— Required action —
Hand back the entries exactly as written, minus every picture.

— Extracted records —
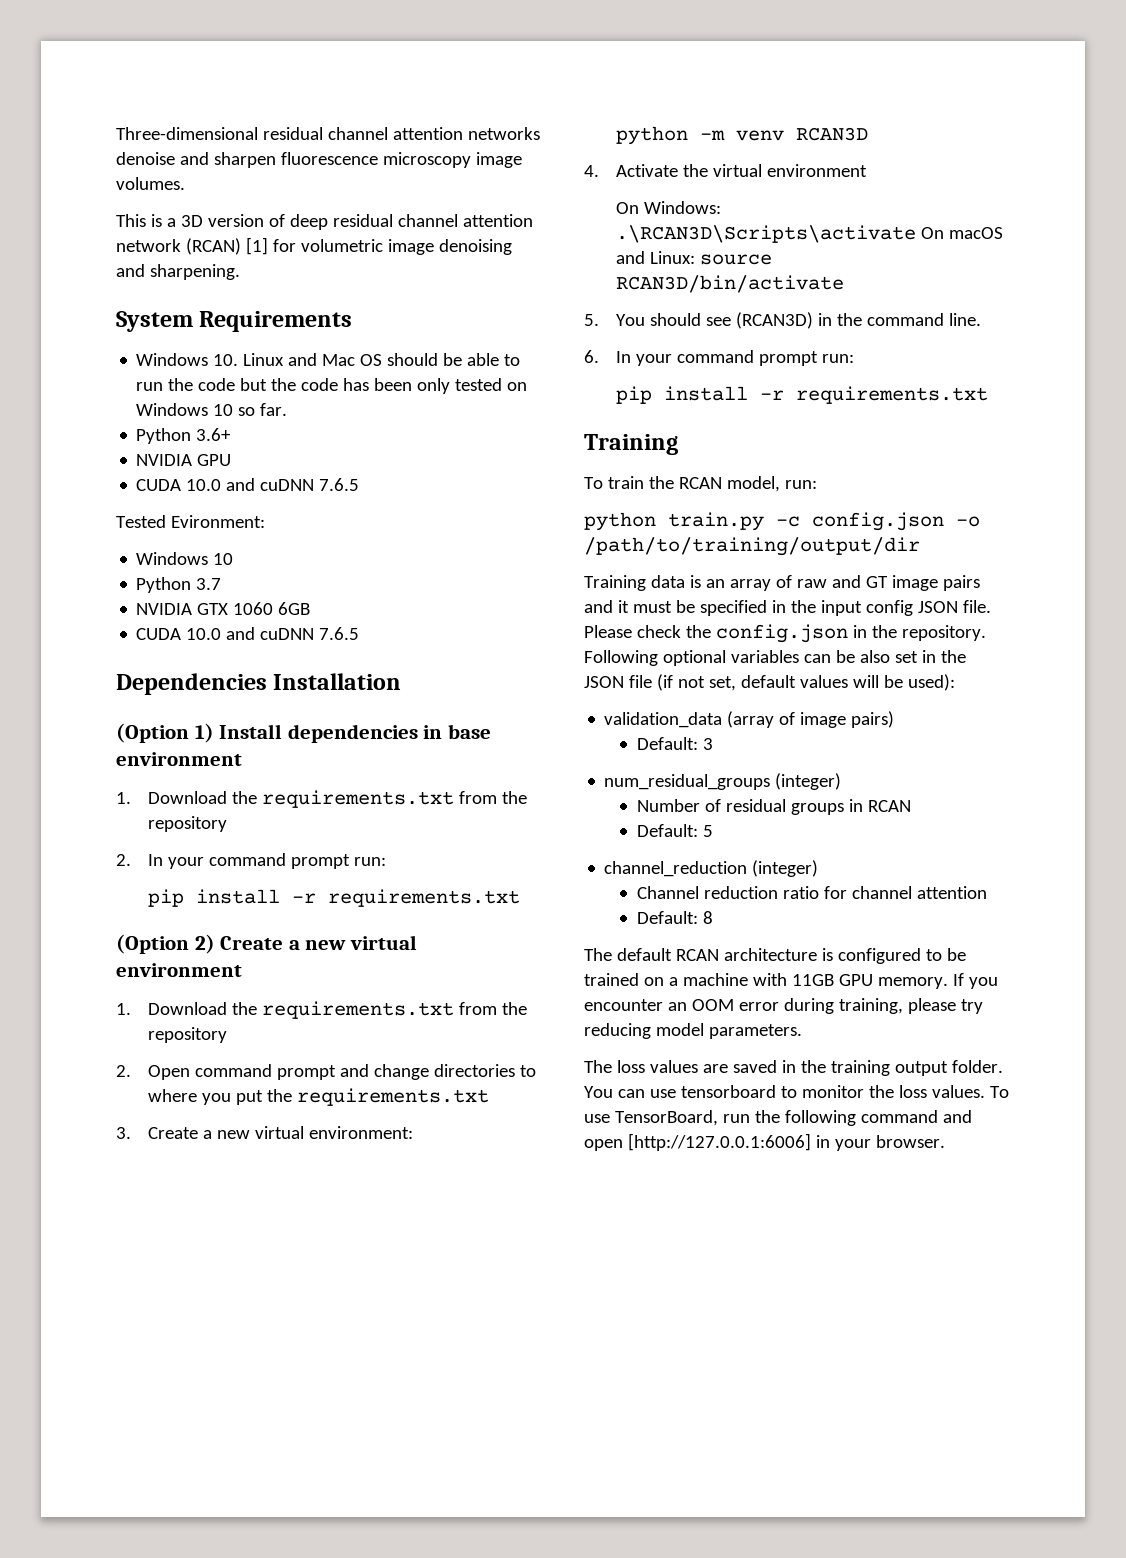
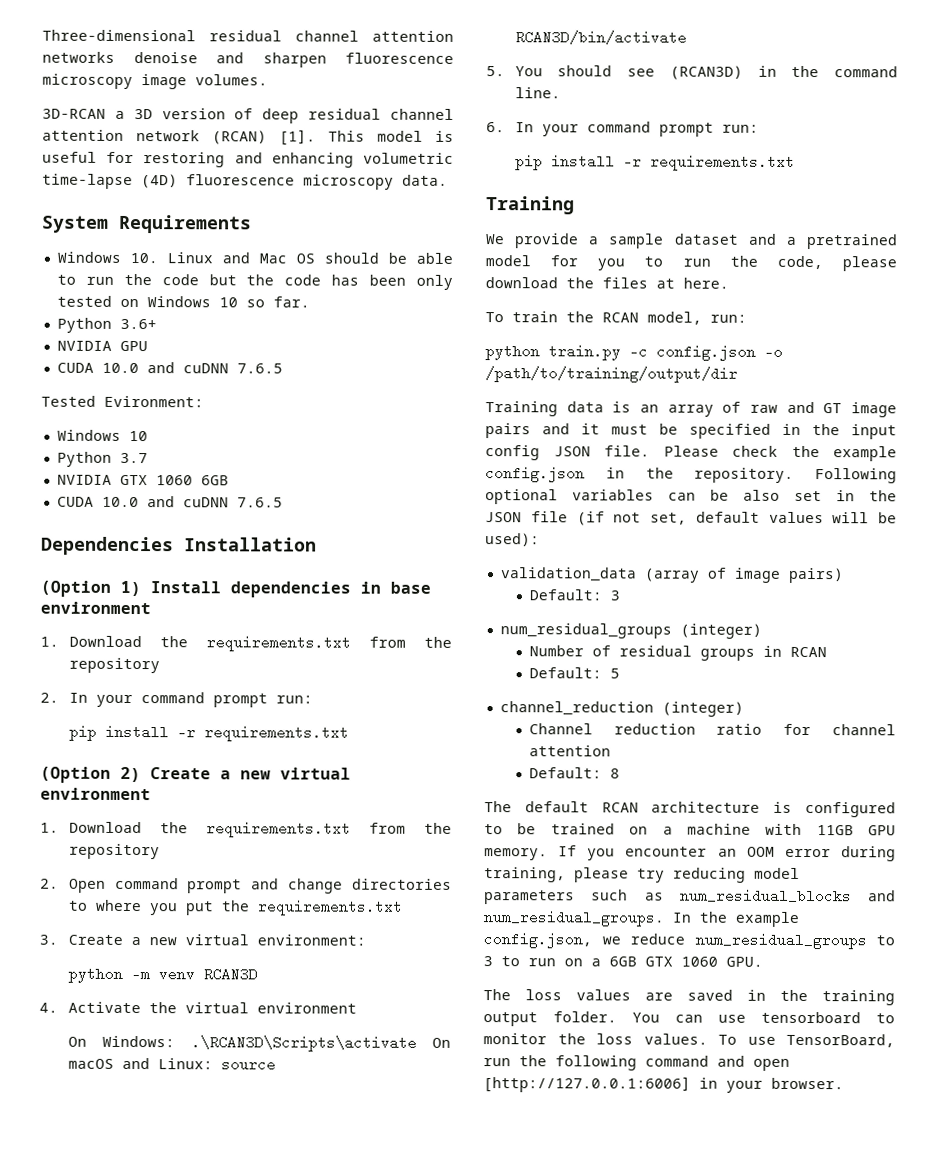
[116,214,162,227] This is -> [42,108,106,119] 3D-RCAN
[245,237,512,255] [116,264,240,280] [1] for volumetric image denoising and sharpening. -> [279,129,454,146] [42,151,454,168] [42,173,448,190] [1]. This model is useful for restoring and enhancing volumetric time-lapse (4D) fluorescence microscopy data.
(678, 444) none -> [485,233,898,250] [485,255,897,272] [485,277,729,289] // We provide a sample dataset and a pretrained model for you to run the code, please download the files at here.
(711, 631) none -> [833,446,897,462] example
[708,1024,802,1039] parameters. -> [484,888,896,905] [483,910,800,927] [483,932,895,950] [483,956,763,967] parameters such as num_residual_blocks and num_residual_groups. In the example config.json, we reduce num_residual_groups to 3 to run on a 6GB GTX 1060 GPU.

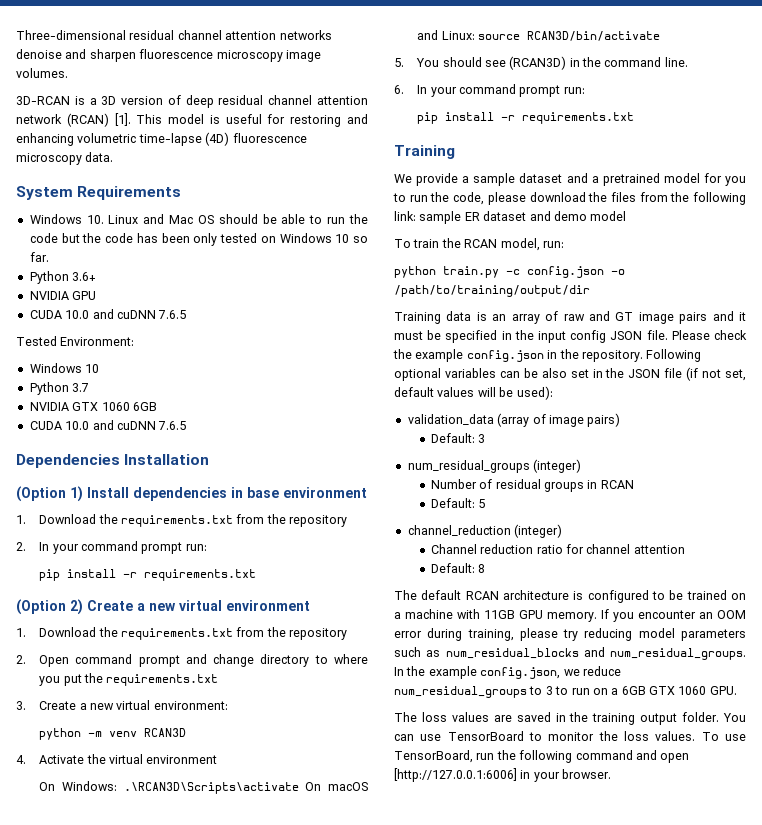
(106, 113) none -> [74,96,85,105] is
[104,395,204,408] Evironment: -> [60,337,135,346] Environment:
[352,878,452,890] directories -> [260,654,310,667] directory
[656,277,729,289] at here. -> [639,192,746,205] [394,211,627,224] from the following link: sample ER dataset and demo model
[761,1011,861,1024] tensorboard -> [447,731,524,741] TensorBoard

— Reply to the task —
[116,214,162,227] This is -> [42,108,106,119] 3D-RCAN
[245,237,512,255] [116,264,240,280] [1] for volumetric image denoising and sharpening. -> [279,129,454,146] [42,151,454,168] [42,173,448,190] [1]. This model is useful for restoring and enhancing volumetric time-lapse (4D) fluorescence microscopy data.
(678, 444) none -> [485,233,898,250] [485,255,897,272] [485,277,729,289] // We provide a sample dataset and a pretrained model for you to run the code, please download the files at here.
(711, 631) none -> [833,446,897,462] example
[708,1024,802,1039] parameters. -> [484,888,896,905] [483,910,800,927] [483,932,895,950] [483,956,763,967] parameters such as num_residual_blocks and num_residual_groups. In the example config.json, we reduce num_residual_groups to 3 to run on a 6GB GTX 1060 GPU.

(106, 113) none -> [74,96,85,105] is
[104,395,204,408] Evironment: -> [60,337,135,346] Environment:
[352,878,452,890] directories -> [260,654,310,667] directory
[656,277,729,289] at here. -> [639,192,746,205] [394,211,627,224] from the following link: sample ER dataset and demo model
[761,1011,861,1024] tensorboard -> [447,731,524,741] TensorBoard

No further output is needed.